Le programme de gratuité des accouchements, lancé en septembre 2023 à Kinshasa, visait à réduire la mortalité maternelle et infantile en offrant des soins gratuits aux femmes enceintes et à leurs nouveau-nés. Cependant, plusieurs structures médicales, dont l’hôpital Monkole et des établissements confessionnels tels que BDOM, ECC, l’Église Kimbaguiste et l’Armée du Salut, ont récemment suspendu leur participation, dénonçant des retards de paiement de 8 à 20 mois.
Ces hôpitaux, qui ont avancé les frais pour assurer les accouchements gratuits, se retrouvent en difficulté financière, certains n’ayant reçu que des paiements partiels ou tardifs. Le Fonds de solidarité de santé, chargé de la gestion des fonds, affirme avoir effectué des paiements anticipés, mais les établissements contestent l’efficacité de ces mesures.

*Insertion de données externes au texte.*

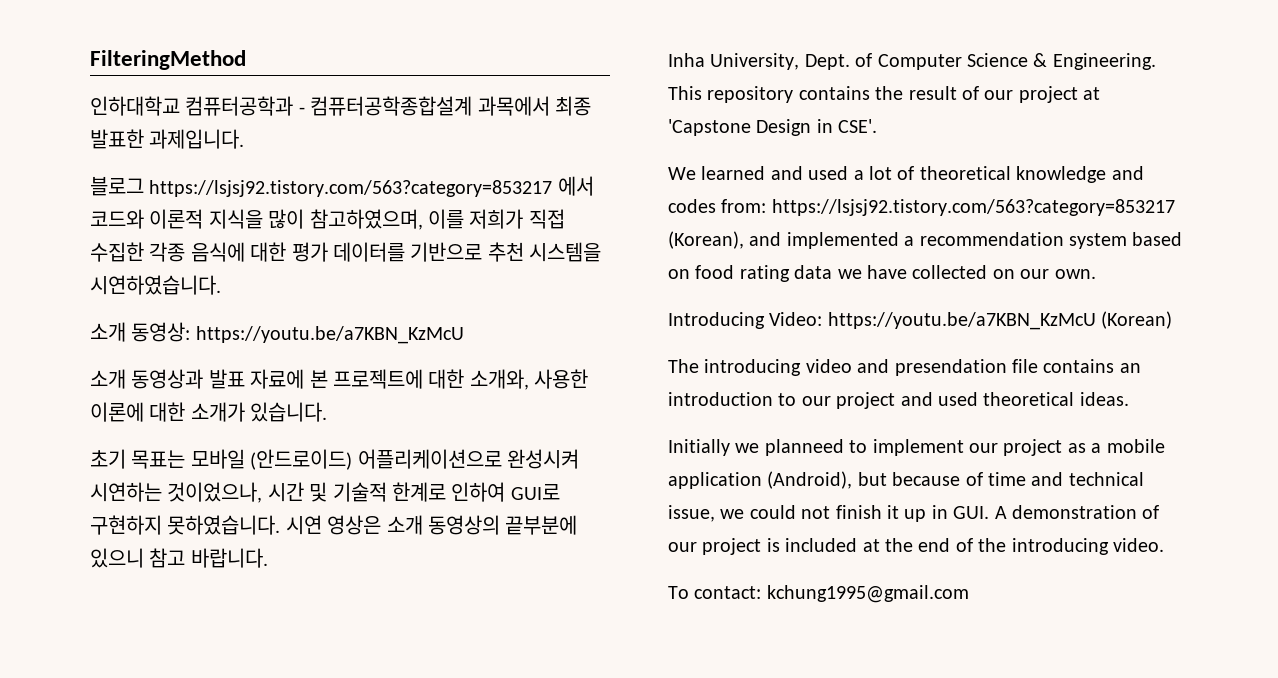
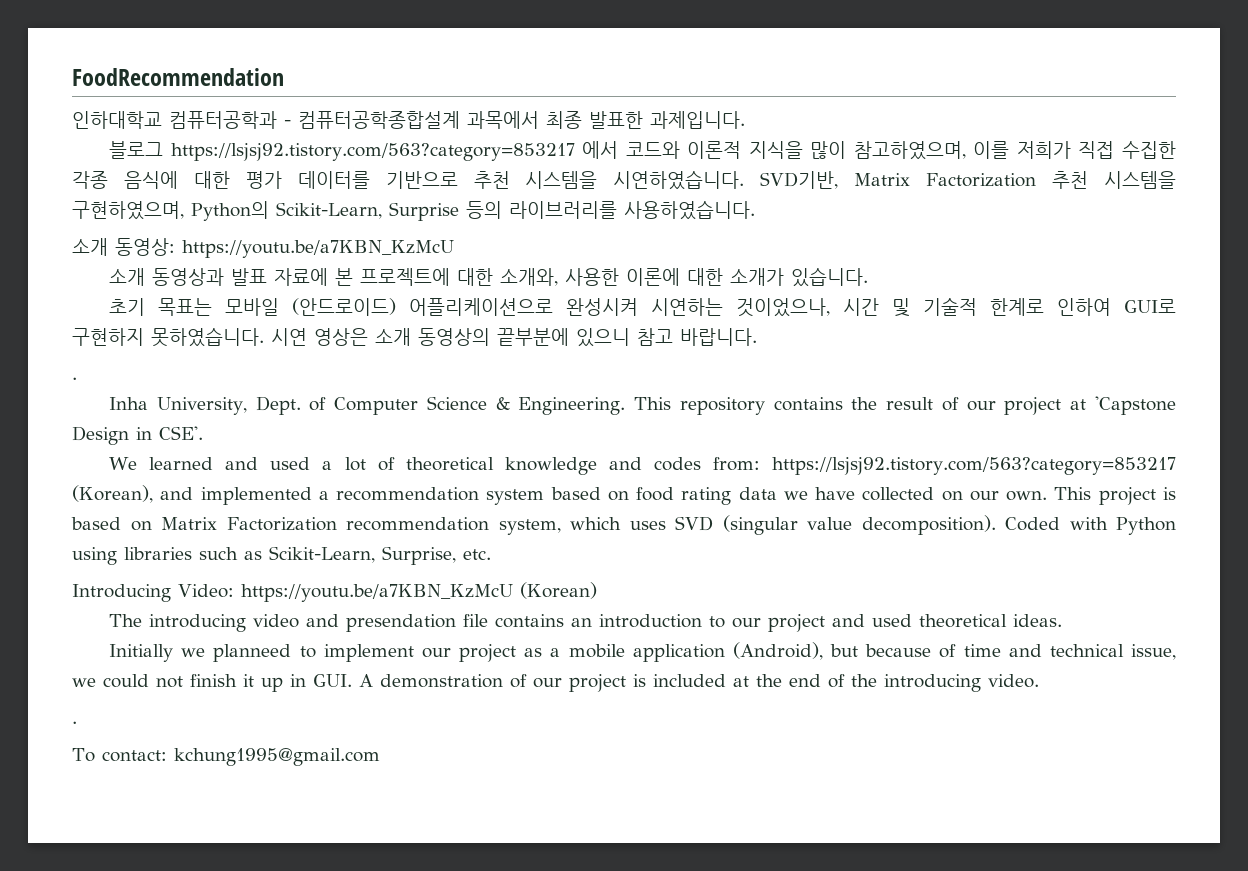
[90,50,246,70] FilteringMethod -> [72,68,284,86] FoodRecommendation
(221, 285) none -> [760,171,1176,189] [72,200,755,221] SVD기반, Matrix Factorization 추천 시스템을 구현하였으며, Python의 Scikit-Learn, Surprise 등의 라이브러리를 사용하였습니다.
(268, 558) none -> [72,377,77,380] // .
(1096, 274) none -> [1054,487,1177,505] [71,515,1176,535] [72,546,491,565] This project is based on Matrix Factorization recommendation system, which uses SVD (singular value decomposition). Coded with Python using libraries such as Scikit-Learn, Surprise, etc.
(1164, 545) none -> [72,721,77,724] // .

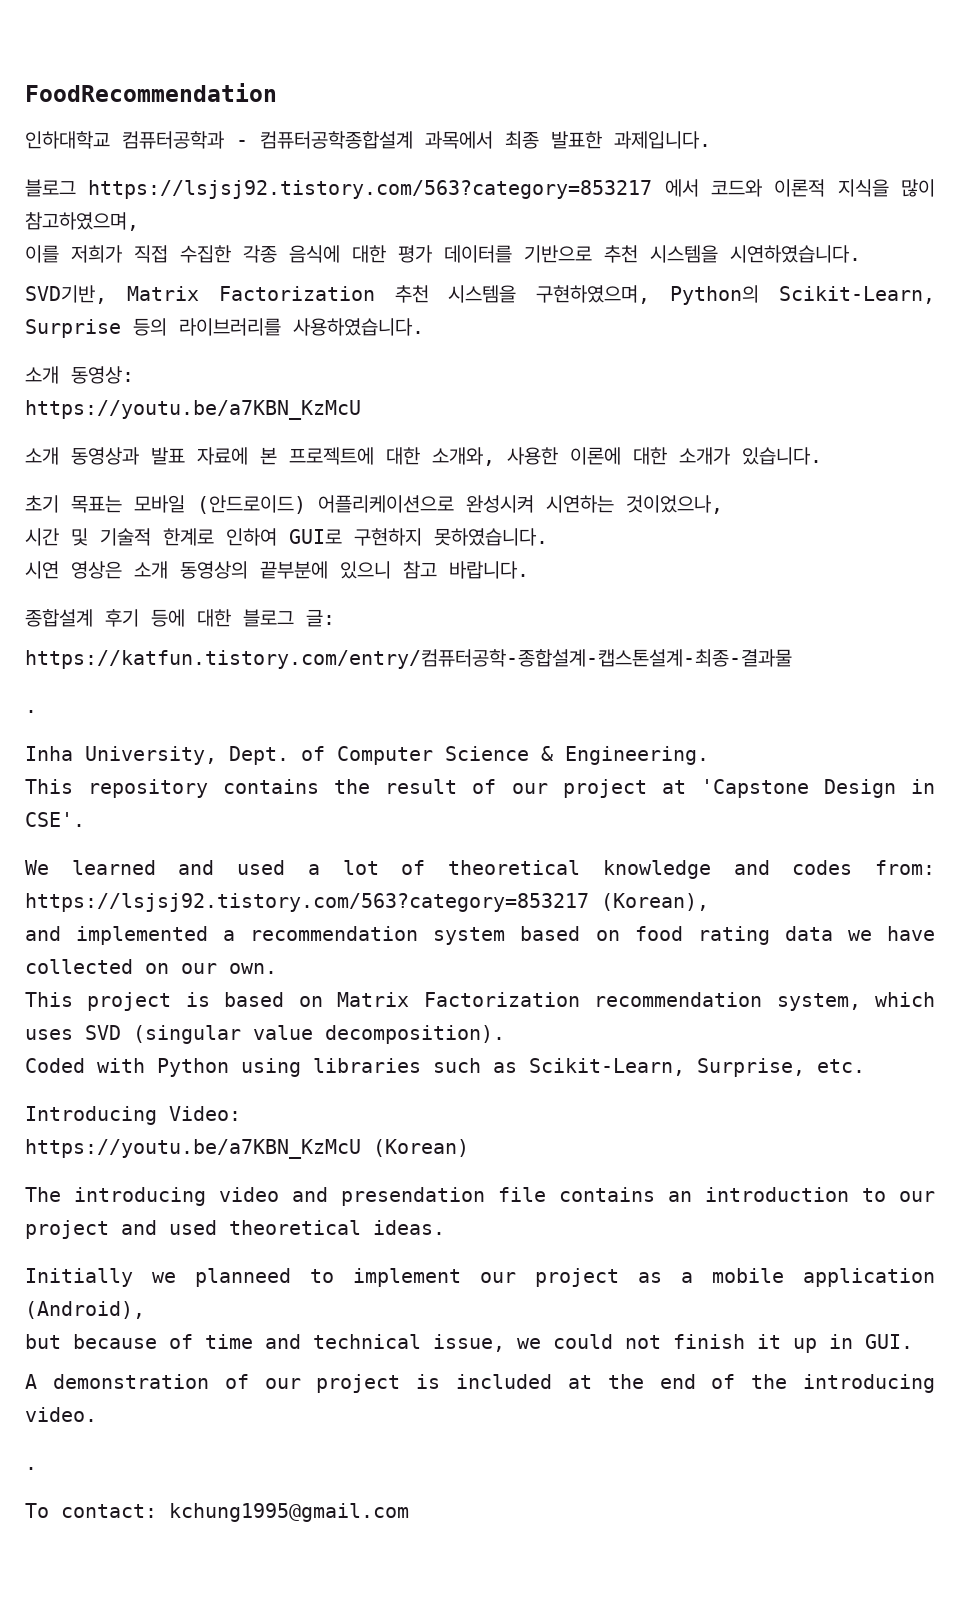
(966, 150) none -> (139, 221) //
(745, 180) none -> (861, 254) //
(175, 247) none -> (134, 375) //
(831, 307) none -> (723, 504) //
(264, 337) none -> (548, 537) //
(757, 337) none -> [25,609,335,627] [25,649,792,669] // 종합설계 후기 등에 대한 블로그 글: // https://katfun.tistory.com/entry/컴퓨터공학-종합설계-캡스톤설계-최종-결과물
(626, 406) none -> (709, 755) //
(153, 494) none -> (709, 902) //
(1048, 496) none -> (277, 968) //
(996, 525) none -> (505, 1034) //
(234, 591) none -> (241, 1113) //
(823, 651) none -> (145, 1310) //
(352, 680) none -> (913, 1341) //

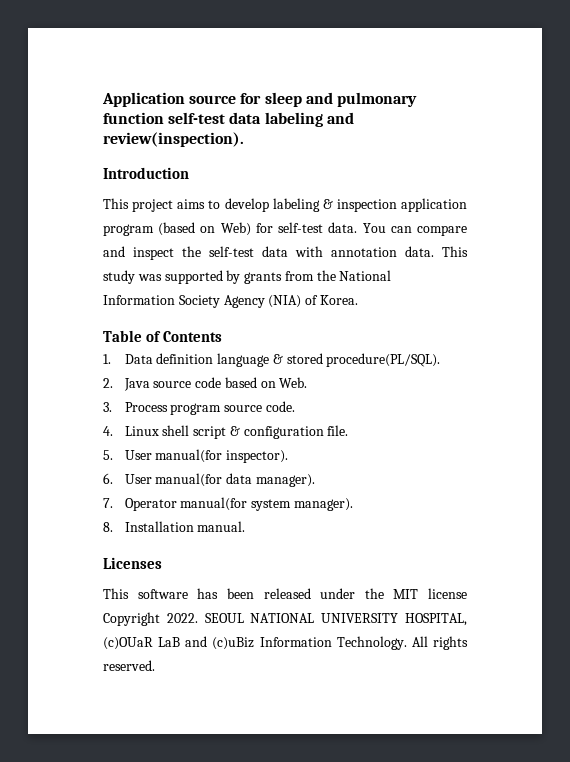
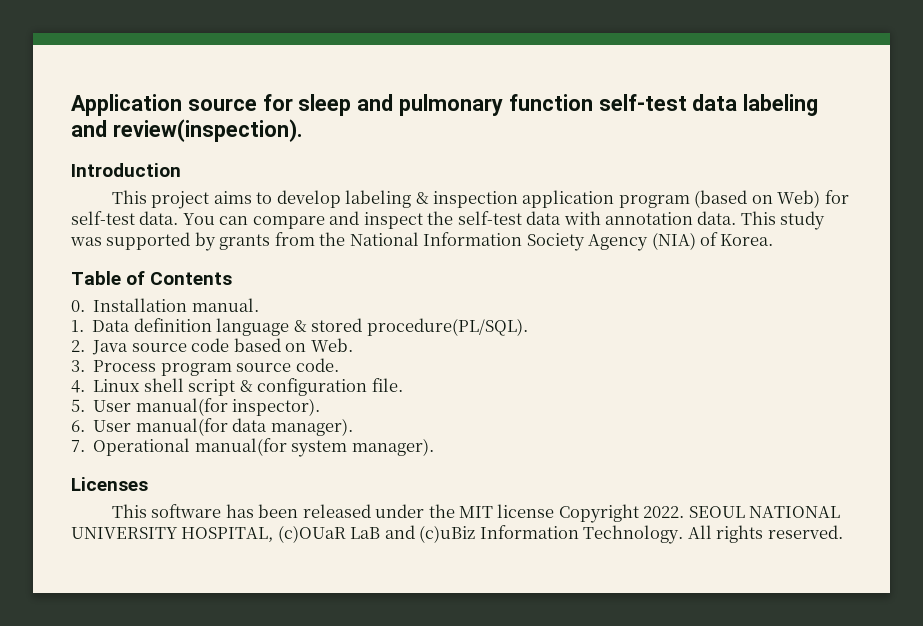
(222, 336) none -> [71,298,259,312] // 0. Installation manual.
[124,498,177,511] Operator -> [93,438,191,456] Operational
[103,521,246,532] // 8. Installation manual. -> (434, 447) none

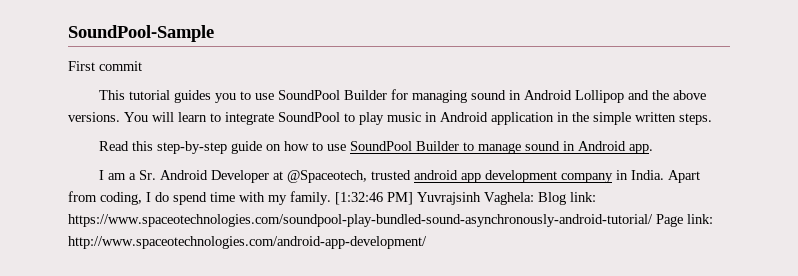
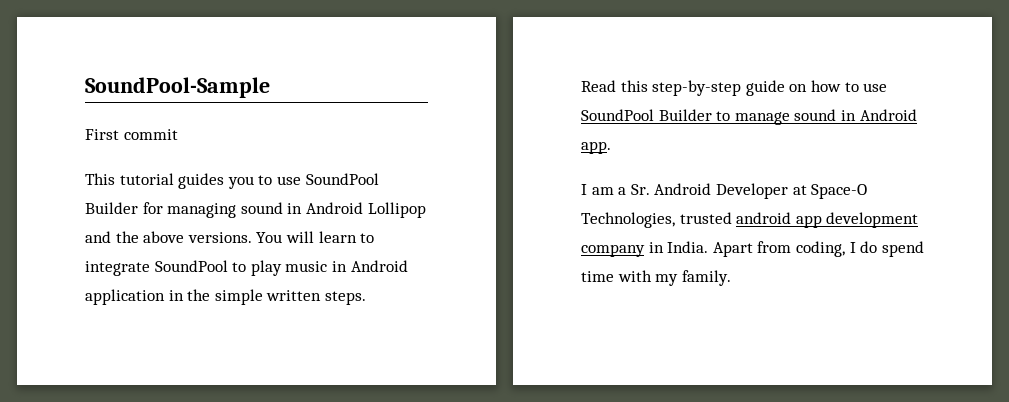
[286,170,367,183] @Spaceotech, -> [811,184,868,199] [581,212,675,228] Space-O Technologies,
[335,192,596,205] [68,214,713,227] [68,236,427,249] [1:32:46 PM] Yuvrajsinh Vaghela: Blog link: https://www.spaceotechnologies.com/soundpool-play-bundled-sound-asynchronously-android-tutorial/ Page link: http://www.spaceotechnologies.com/android-app-development/ -> (731, 278) none

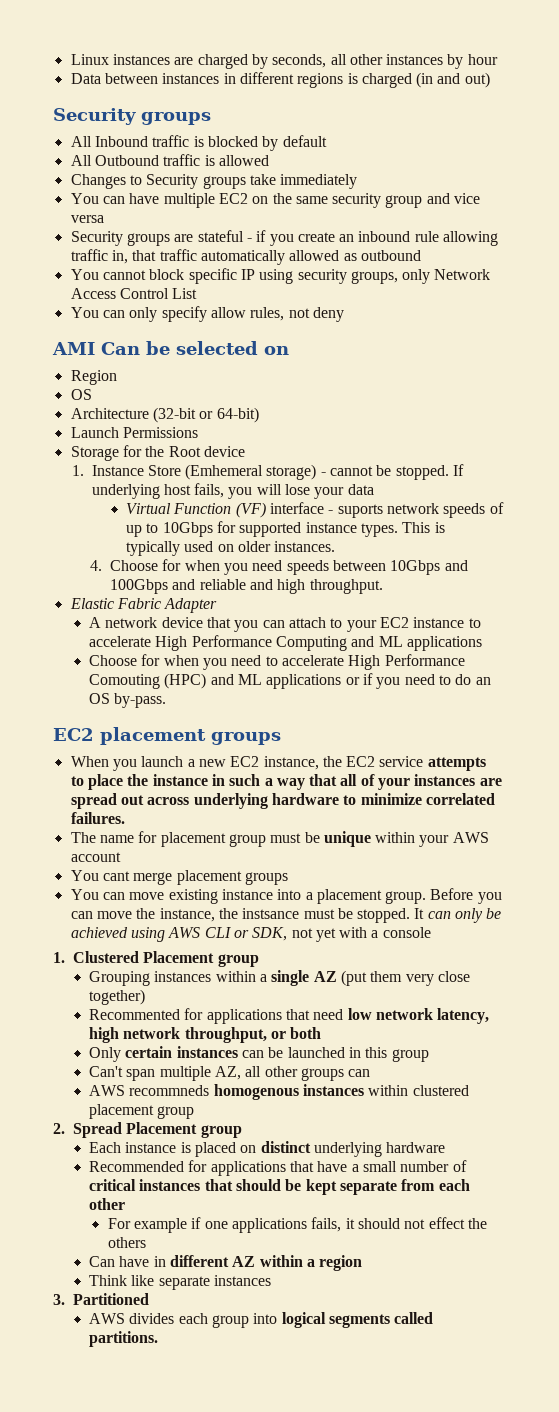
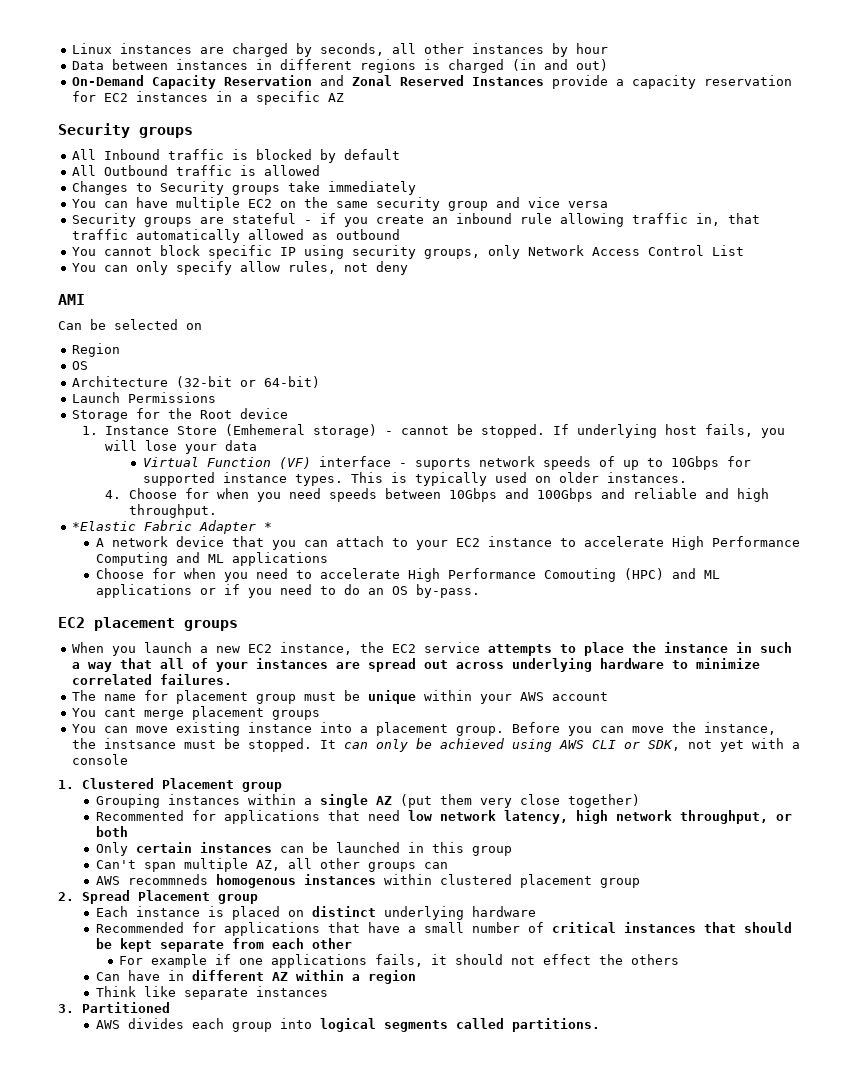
(490, 80) none -> [72,75,793,89] [72,91,345,105] // On-Demand Capacity Reservation and Zonal Reserved Instances provide a capacity reservation for EC2 instances in a specific AZ
(95, 348) none -> (85, 299) //
[69,598,114,609] Elastic -> [72,521,137,531] *Elastic
(218, 605) none -> [264,522,273,531] *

Les conséquences sont graves : des femmes enceintes se voient refuser des soins ou doivent payer de leur poche, compromettant ainsi l’objectif initial du programme. Certains établissements, craignant des représailles, hésitent à exprimer leur mécontentement, malgré les défis rencontrés.
Ce revers met en lumière les limites de la mise en œuvre de la couverture santé universelle en RDC. Sans un financement adéquat et une gestion transparente, les initiatives louables risquent de se transformer en désillusions pour les citoyens.
Il est impératif que le gouvernement congolais prenne des mesures urgentes pour résoudre ces problèmes de financement et restaurer la confiance des établissements de santé. La réussite du programme de gratuité des accouchements est essentielle pour améliorer la santé maternelle et infantile en RDC.